Why do landfills catch fire and what can we do about them?

GS Paper 3

Syllabus: Disaster Management

 

Source: TH

Context: The Kochi landfill site around Brahmapuram that caught fire was a stark reminder that Indian cities need to be prepared for more such incidents as summer approaches.

 

What triggers landfill fires?

  • A landfill site is a site for the disposal of waste materials and is the oldest and most common form of waste disposal.
  • The landfill sites in India are not scientifically planned. The efficiency of waste processing is only 30-40%, while India’s municipalities are collecting over 95% of the waste generated in cities.
  • The wastes are not segregated due to which the landfill sites receive mixed wastes which include organic waste/ignitable material/plastics.
    • Higher temperature + flammable material = a chance for the landfill to catch fire.
  • The anaerobic decomposition (breakdown of organic waste in the absence of oxygen) generates methane gas and heat.
  • As soon as the methane gas comes in contact with oxygen, the combustible materials at the dumping site catch fire easily.

 

Challenges:

  • The landfill fires take time to exhaust,
  • The fires emit greenhouse gases,
  • Multiple ignition points,
  • Lack of constant water supply and
  • The danger involved in climbing the tall mounds of garbage.

 

Is there a permanent solution?

  • Closing landfills in a scientific manner (SoPs including managing the methane emissions). This solution is unsuitable in the Indian context as the land can’t be used again for other purposes.
  • Clear the piles of waste through bioremediation, i.e., excavate old waste and use automated sieving machines to segregate the flammable refuse-derived fuel (RDF) from biodegradable material.
    • The recovered RDF (plastics, rags, and clothing) can be used as fuel in cement kilns, and the biosoil can be given to farmers to improve their soil.
    • There will be a need to landfill the harmless portion.

 

Immediate measures to manage landfill fires:

  • Divide a site into blocks depending on the nature of the waste.
  • Blocks with fresh waste should be separated from blocks with flammable material.
  • Different blocks should be separated using a drain or soil bund and a layer of soil should cap each block → turned regularly for aeration → helps cool the waste heap.
  • The most vulnerable part of the landfill should be capped with soil.
  • In addition,
    • Sites should be equipped with water tankers with sprinklers
    • The municipality should have a plan of action in advance
    • Waste-processing workers should have response training, etc.

 

Way ahead:

  • The Solid Waste Management Rules 2016 state that only non-recyclable, non-biodegradable and non-combustible waste should go to a sanitary landfill.
  • The problem needs to be addressed at two levels – at the level of public policy (domain of the government), and of the public itself (reducing waste generation/disposal, segregating waste).

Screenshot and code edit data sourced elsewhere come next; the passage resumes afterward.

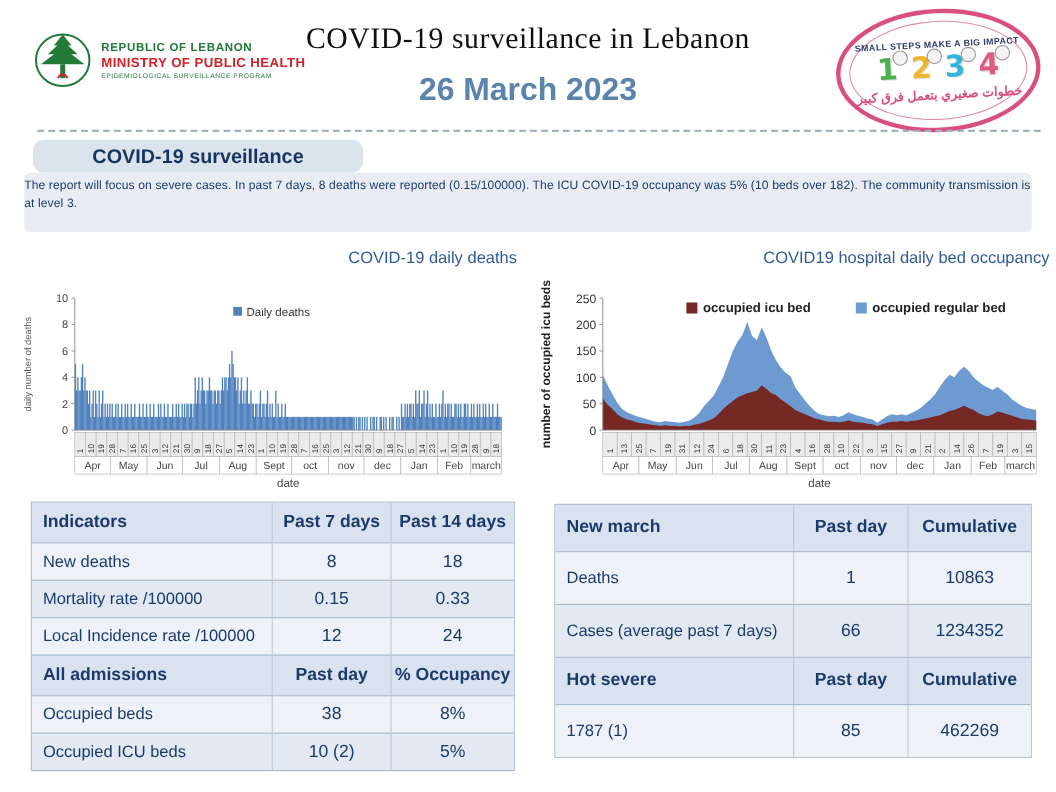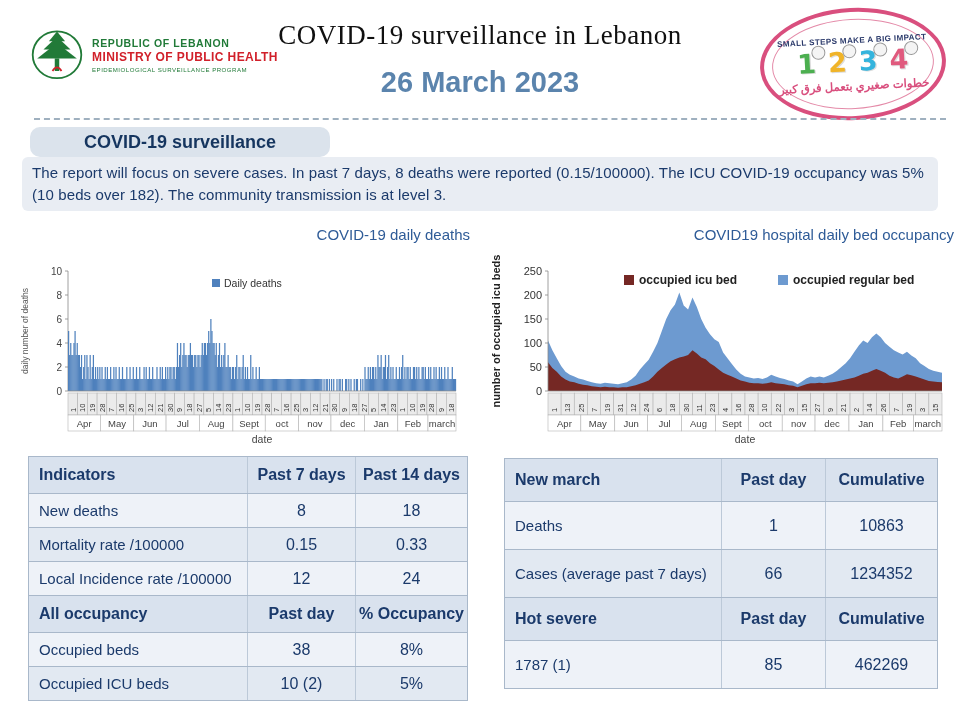--- a/index.html
+++ b/index.html
@@ -26,22 +26,22 @@
         text-shadow:1px 1px 0 #ddd;position:relative;}
   .stamp-num .mini{position:absolute;top:-4px;right:-10px;width:12px;height:12px;border-radius:50%;
         border:1px solid #999;background:#f4f4f4;}
   .stamp-arabic{font-size:11.5px;font-weight:bold;color:#d94f7e;direction:rtl;}
   .divider{position:absolute;left:34px;right:14px;top:118px;border-top:2px dashed #9fb0bf;}
   
   .sec-label{position:absolute;left:30px;top:127px;width:300px;height:30px;background:#dbe3ec;
         border-radius:10px;display:flex;align-items:center;justify-content:center;
         font-size:18px;font-weight:bold;color:#15355f;}
   .sec-body{position:absolute;left:22px;right:22px;top:157px;height:54px;background:#e9edf3;
-        border-radius:6px;padding:5px 10px;box-sizing:border-box;
-        font-size:15px;font-weight:500;color:#1b3a6b;line-height:1.45;letter-spacing:.1px;}
+        border-radius:6px;padding:5px 0;box-sizing:border-box;
+        font-size:11px;font-weight:500;color:#1b3a6b;line-height:1.45;letter-spacing:.1px;}
   
   .chart{position:absolute;top:226px;}
   #chart-left{left:16px;width:454px;}
   #chart-right{left:486px;width:468px;}
   .chart-title{text-align:right;font-size:15px;color:#2e5b97;margin-bottom:2px;}
   svg text{font-family:"Liberation Sans",sans-serif;}
   
   .tbl{position:absolute;border:1px solid #a9b8ca;}
   #tbl-left{left:28px;top:456px;width:438px;}
   #tbl-right{left:504px;top:458px;width:432px;}
@@ -697,21 +697,21 @@
         <div class="t-cell">Mortality rate /100000</div>
         <div class="t-cell">0.15</div>
         <div class="t-cell">0.33</div>
       </div>
       <div class="t-row row-a">
         <div class="t-cell">Local Incidence rate /100000</div>
         <div class="t-cell">12</div>
         <div class="t-cell">24</div>
       </div>
       <div class="t-row hdr row-hdr">
-        <div class="t-cell">All occupancy</div>
+        <div class="t-cell">All admissions</div>
         <div class="t-cell">Past day</div>
         <div class="t-cell">% Occupancy</div>
       </div>
       <div class="t-row row-a">
         <div class="t-cell">Occupied beds</div>
         <div class="t-cell">38</div>
         <div class="t-cell">8%</div>
       </div>
       <div class="t-row row-b">
         <div class="t-cell">Occupied ICU beds</div>

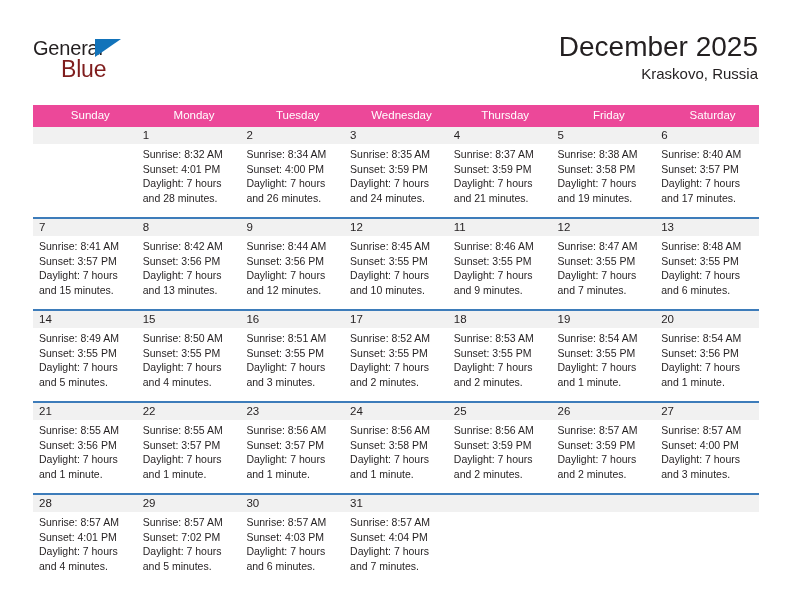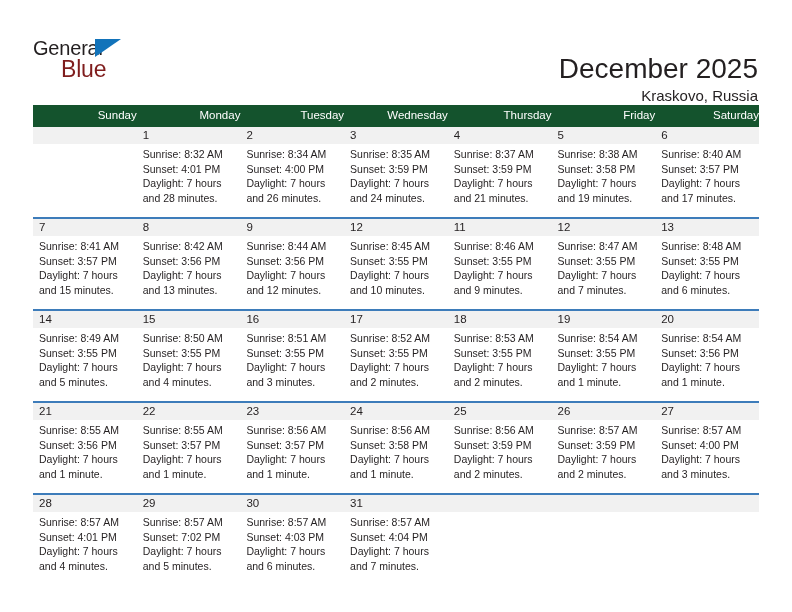--- a/index.html
+++ b/index.html
@@ -71,21 +71,20 @@
     right: 34px;
     top: 30px;
     text-align: right;
   }
   .cal-title {
     font-size: 28px;
     font-weight: normal;
     color: #231f20;
     line-height: 34px;
     white-space: nowrap;
-    margin-top: 22px;
   }
   .cal-subtitle {
     font-size: 15px;
     font-weight: normal;
     color: #231f20;
     line-height: 20px;
     white-space: nowrap;
   }
 
   
@@ -93,25 +92,25 @@
     position: absolute;
     left: 33px;
     top: 105px;
     width: 726px;
     border-collapse: collapse;
     table-layout: fixed;
   }
   .calendar col { width: 103.71px; }
 
   thead th {
-    background: #14532d;
+    background: #ec4899;
     color: #ffffff;
     font-size: 11.5px;
     font-weight: normal;
-    text-align: right;
+    text-align: center;
     padding: 4px 0 5px 11px;
     height: 11px;
     line-height: 13px;
     border: none;
   }
 
   tbody tr.week-row > td {
     border-top: 2px solid #3d7cba;
     vertical-align: top;
     padding: 0;

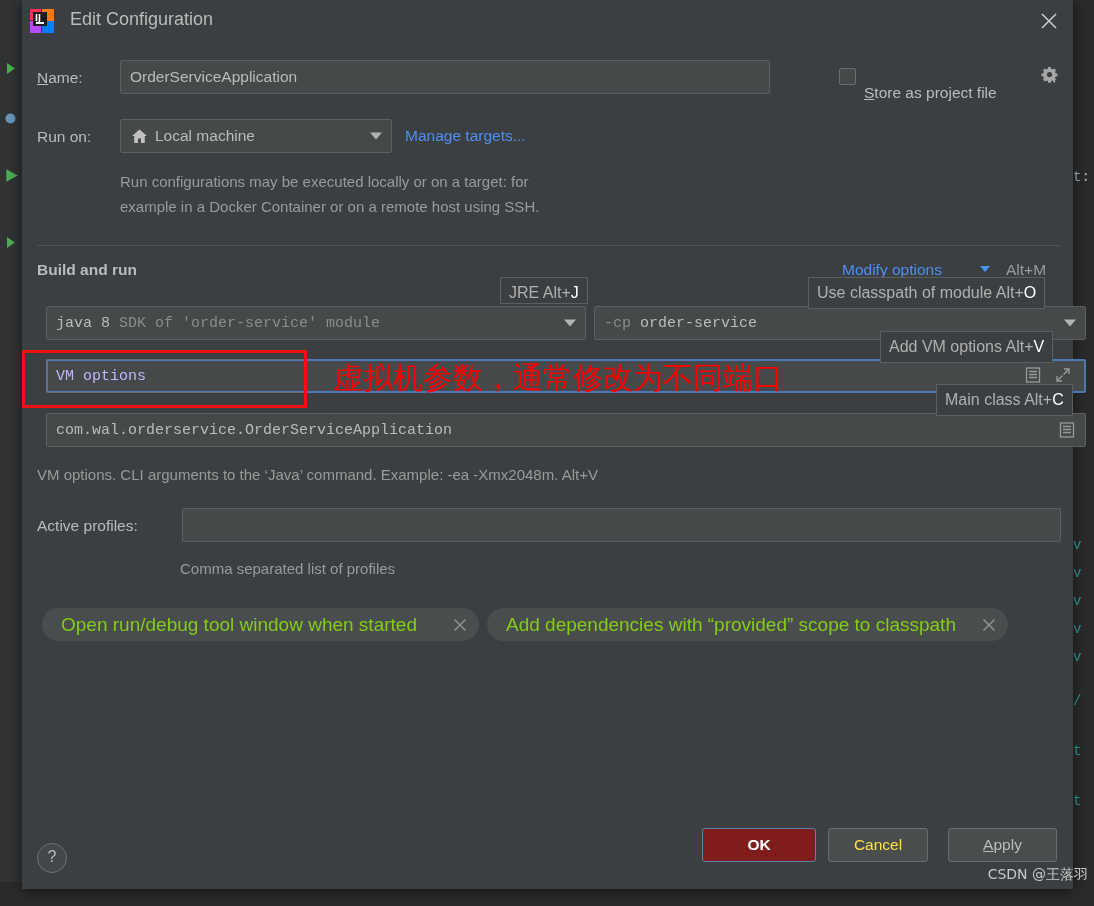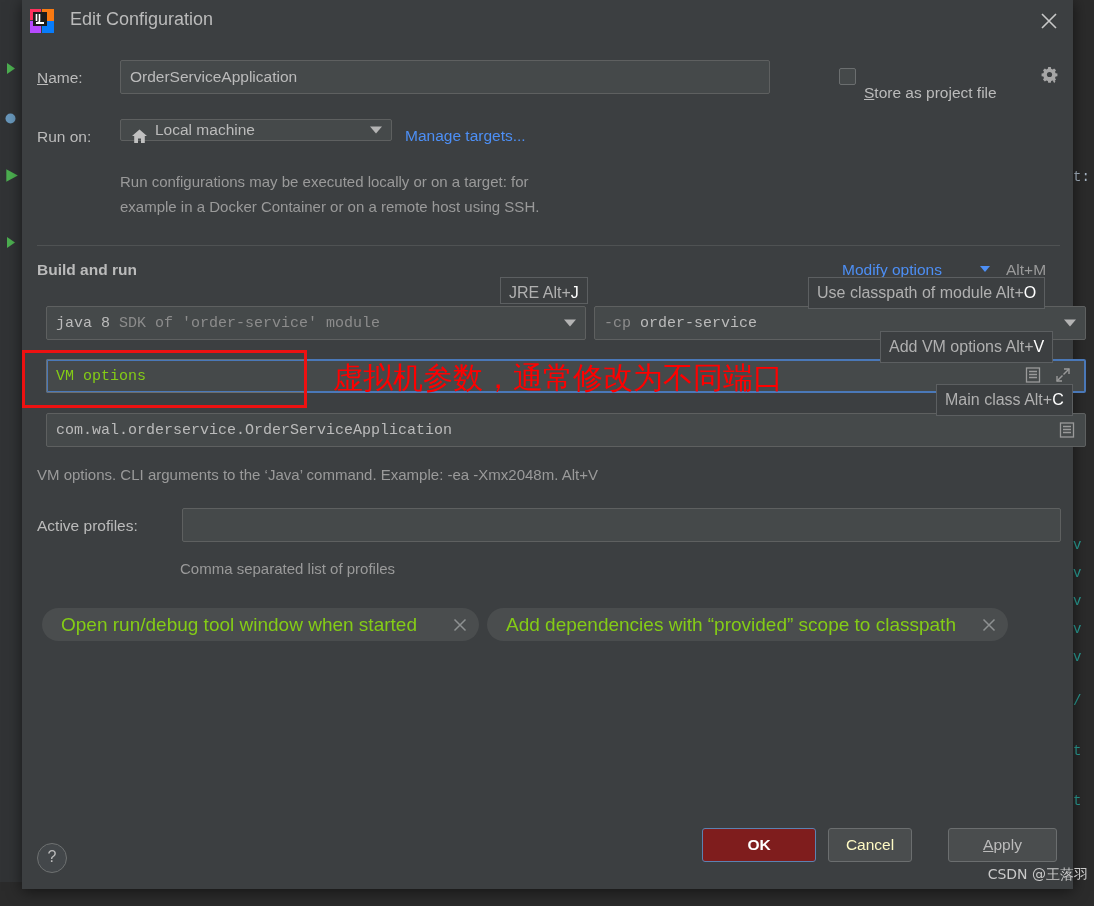--- a/index.html
+++ b/index.html
@@ -124,21 +124,21 @@
     top: 50%;
     transform: translateY(-50%);
     font-size: 15.5px;
     color: #bbbbbb;
     white-space: nowrap;
   }
   .mono {
     font-family: "Liberation Mono", monospace;
     font-size: 15px;
   }
-  .ph { color: #84cc16; }
+  .ph { color: #c4b5fd; }
   .dim { color: #8c8c8c; }
 
   .combo-arrow {
     position: absolute;
     right: 9px;
     top: 50%;
     transform: translateY(-50%);
     width: 0; height: 0;
     border-left: 6px solid transparent;
     border-right: 6px solid transparent;
@@ -177,21 +177,21 @@
   #store-label .mn { text-decoration: underline; }
   #store-gear {
     position: absolute;
     left: 1018px; top: 65px;
     width: 20px; height: 20px;
     cursor: pointer;
   }
 
   
   #runon-label { left: 15px; top: 128px; }
-  #runon-combo { left: 98px; top: 119px; width: 272px; height: 22px; }
+  #runon-combo { left: 98px; top: 119px; width: 272px; height: 34px; }
   #home-icon { position: absolute; left: 10px; top: 8px; width: 17px; height: 17px; }
   #runon-combo .field-text { left: 34px; }
   #manage-targets { left: 383px; top: 127px; }
   #runon-desc1 { left: 98px; top: 173px; }
   #runon-desc2 { left: 98px; top: 198px; }
 
   
   #sep-top {
     position: absolute;
     left: 15px; top: 245px;
@@ -321,24 +321,24 @@
     line-height: 32px;
   }
   #ok-button {
     left: 680px; top: 828px; width: 114px;
     background: #7f1d1d;
     border: 1px solid #5b82b1;
     color: #ffffff;
     font-weight: bold;
   }
   #cancel-button {
-    left: 806px; top: 828px; width: 84px;
+    left: 806px; top: 828px; width: 100px;
     background: #4a4d4e;
     border: 1px solid #6b6e6f;
-    color: #fef9c3;
+    color: #fde047;
   }
   #apply-button {
     left: 926px; top: 828px; width: 109px;
     background: #4a4d4e;
     border: 1px solid #6b6e6f;
     color: #bbbbbb;
   }
   #apply-button .mn { text-decoration: underline; }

Best practice (Indore) – “India’s Cleanest City” for the sixth consecutive year:

  • MP’s largest city/state’s commercial capital, with a population of 35 lakh, is garbage bin-free, even though it generates 1,200 tons of dry waste and 700 tons of wet waste daily.
  • While segregation of garbage into ‘dry’ and ‘wet’ categories is common, in Indore it happens in six categories at a collection point.

Insta Links:

Solid-Waste Management

 

Mains Links:

What are the impediments in disposing of the huge quantities of discarded solid waste which are continuously being generated? How do we safely remove the toxic wastes that have been accumulating in our habitable environment? (UPSC 2018)

 

Prelims Links: (UPSC 2019)

As per the Solid Waste Management Rules, 2016 in India, which one of the following statements is correct?

  1. Waste generator has to segregate waste into five categories.
  2. The Rules are applicable to notified urban local bodies, notified towns and all industrial townships only.
  3. The Rules provide for exact and elaborate criteria for the identification of sites for landfills and waste processing facilities.
  4. It is mandatory on the part of the waste generator that the waste generated in one district cannot be moved to another district.